Imagine, for a second, there were no Internet chess games available. You would have to wait until club night or, if there are no clubs in your area, you’d have to play limited opponents that would likely be crushed by you every game if they were only casual players. Today, we can hop online and within seconds get any kind of chess game we choose, and against any type of opponent. That is amazing, when you think about how the chess-world was pre-Bobby Fischer. Just amazing!
5. Lessons for FREE!
Alekhine couldn’t sign on to YouTube in 1924 and learn the newest lines of an opening he was interested in. Back then, it was learn it by books or innovation, or don’t learn it at all. I believe this is one of the many reasons that kids and new players are so much stronger today than they were back when. Every one of us has access to thousands and thousands of chess lessons and published games at the click of a mouse.
6. Discussion forums (such as chessforums.org)
Before the common household use of computers, you discussed chess news and lines with someone you physically knew (or maybe by telephone or mail), or you didn’t discuss them at all. Today, information moves so quickly that the average player knows much more about all facets of the game than they did in Alekhine’s day; that’s a fact.
7. Study habits
Before computers, players were meticulously going over opening lines, endgame techniques, and working things out with other players over an actual board. Today, we can fire up any of a gajillion databases, watch a sea of videos, hire strong masters to train us via Skype, and use powerful engines to immediately evaluate any position in the world. Times, they say, are a changin’.
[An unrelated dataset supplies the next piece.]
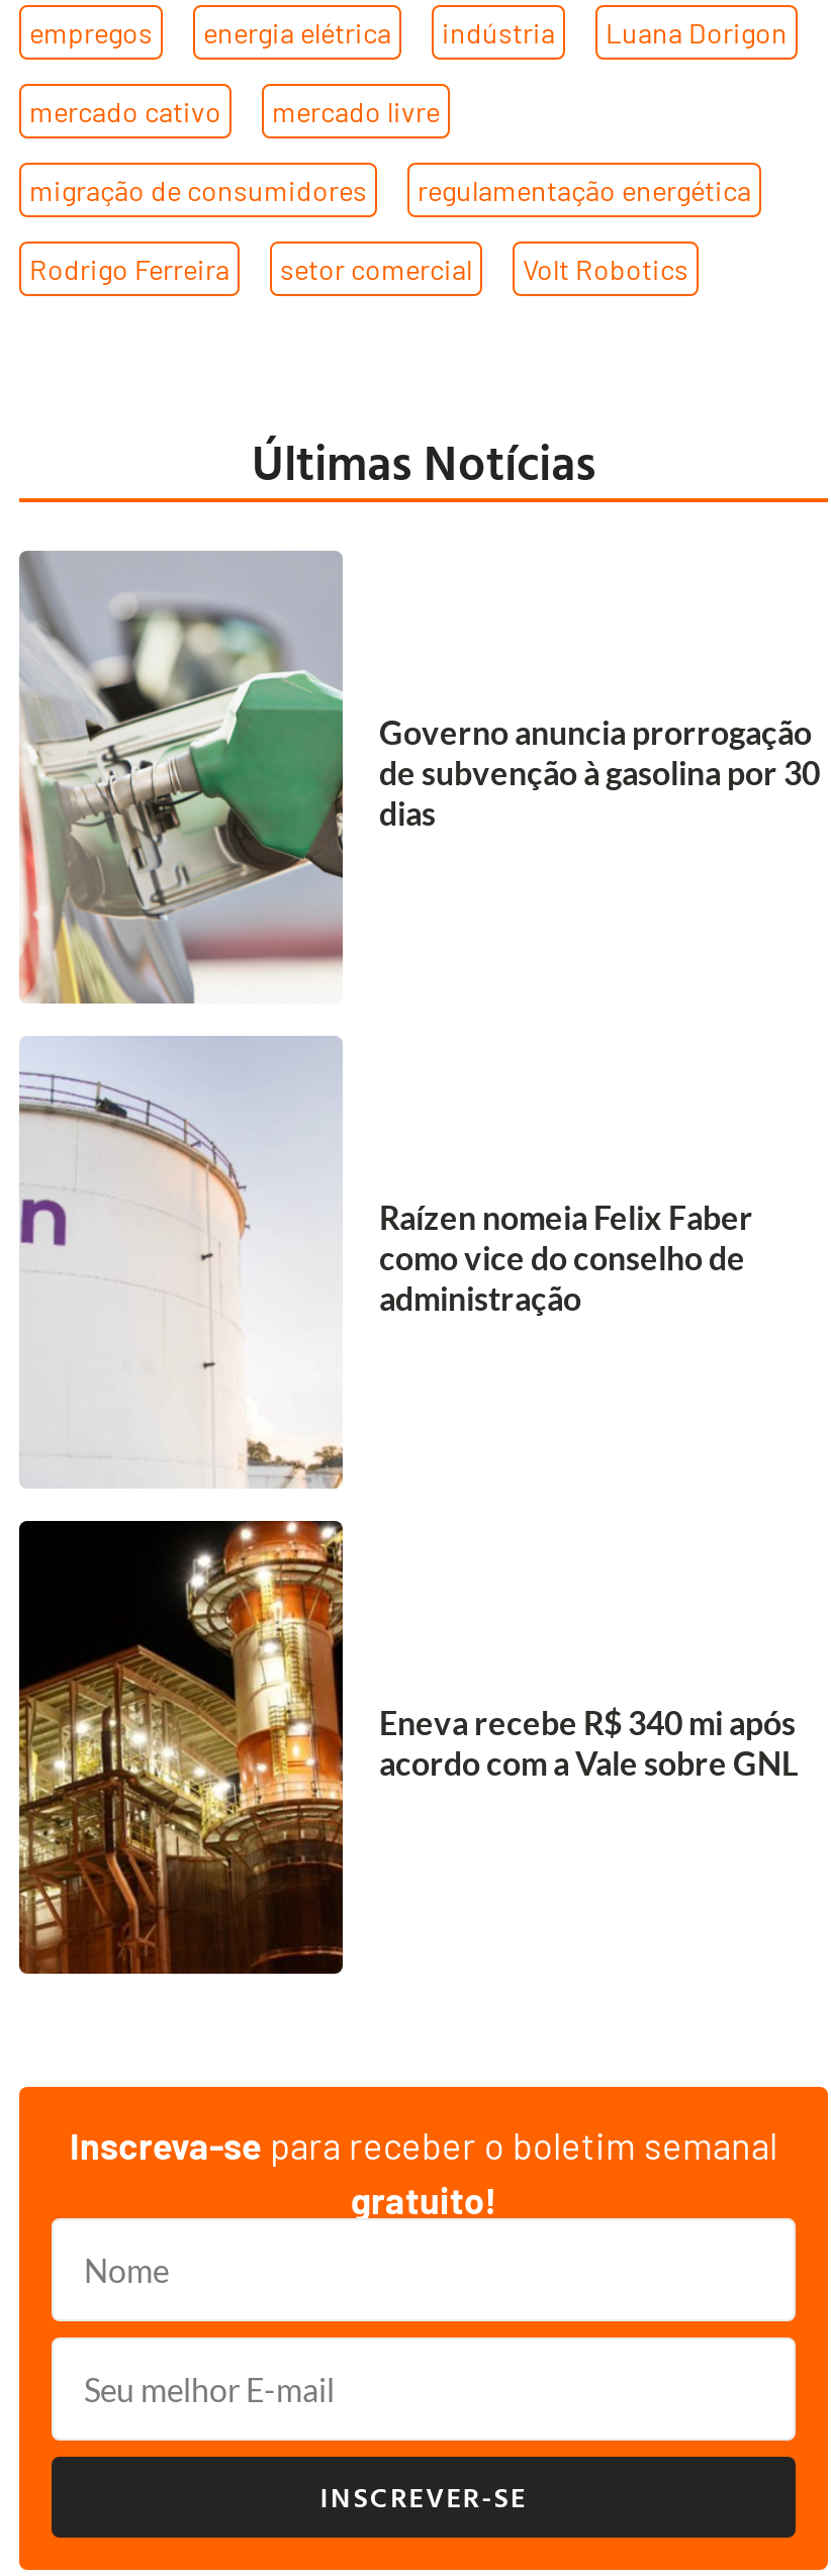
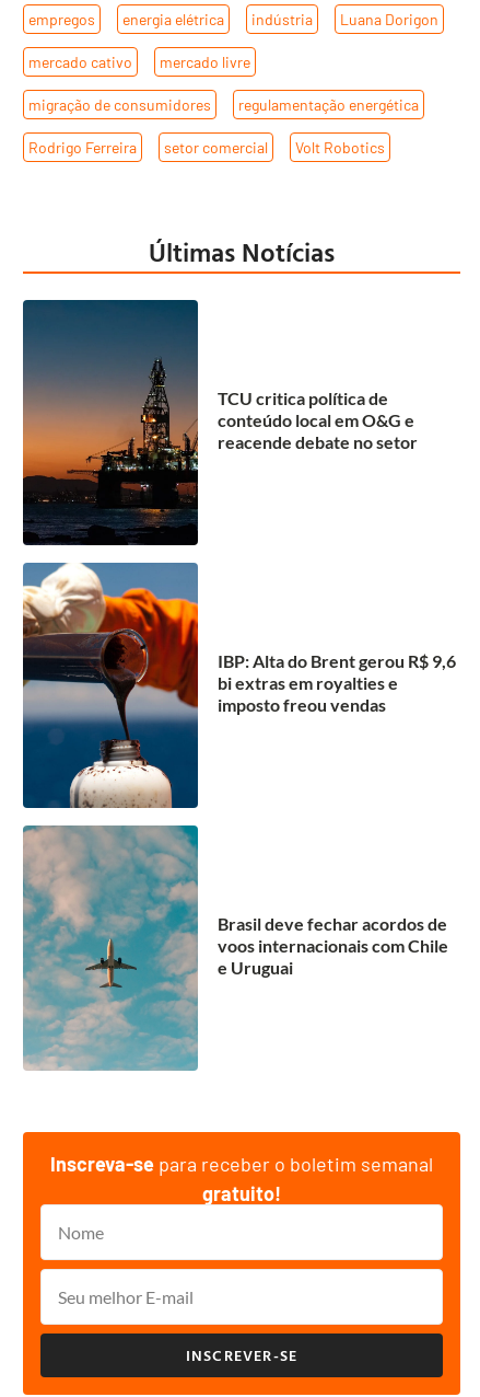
[19,551,820,1006] [image] | Governo anuncia prorrogação | de subvenção à gasolina por 30 | dias -> [22,300,418,546] [image] | TCU critica política de | conteúdo local em O&G e | reacende debate no setor
[19,1036,753,1489] [image] | Raízen nomeia Felix Faber | como vice do conselho de | administração -> [22,563,456,809] [image] | IBP: Alta do Brent gerou R$ 9,6 | bi extras em royalties e | imposto freou vendas
[17,1519,798,1976] [image] | Eneva recebe R$ 340 mi após | acordo com a Vale sobre GNL -> [22,824,448,1072] [image] | Brasil deve fechar acordos de | voos internacionais com Chile | e Uruguai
The Internet has opened up a great big highway for the money monster. Masters can now charge for lessons and give them from the comfort of their own homes. Businessmen can open up pay chess sites and collect both member and ad revenue. Grandmasters are paid to host online simuls, give lectures on games or theory, record video lessons for the masses, and even play each other. Try that in 1930.
There are myriad other ways that the Internet/computer has changed chess, but I’ll leave you with those eight for now. Who knows what lies in the next five, ten, fifteen years? The huge changes we will see are going to be both exhilarating and terrifying.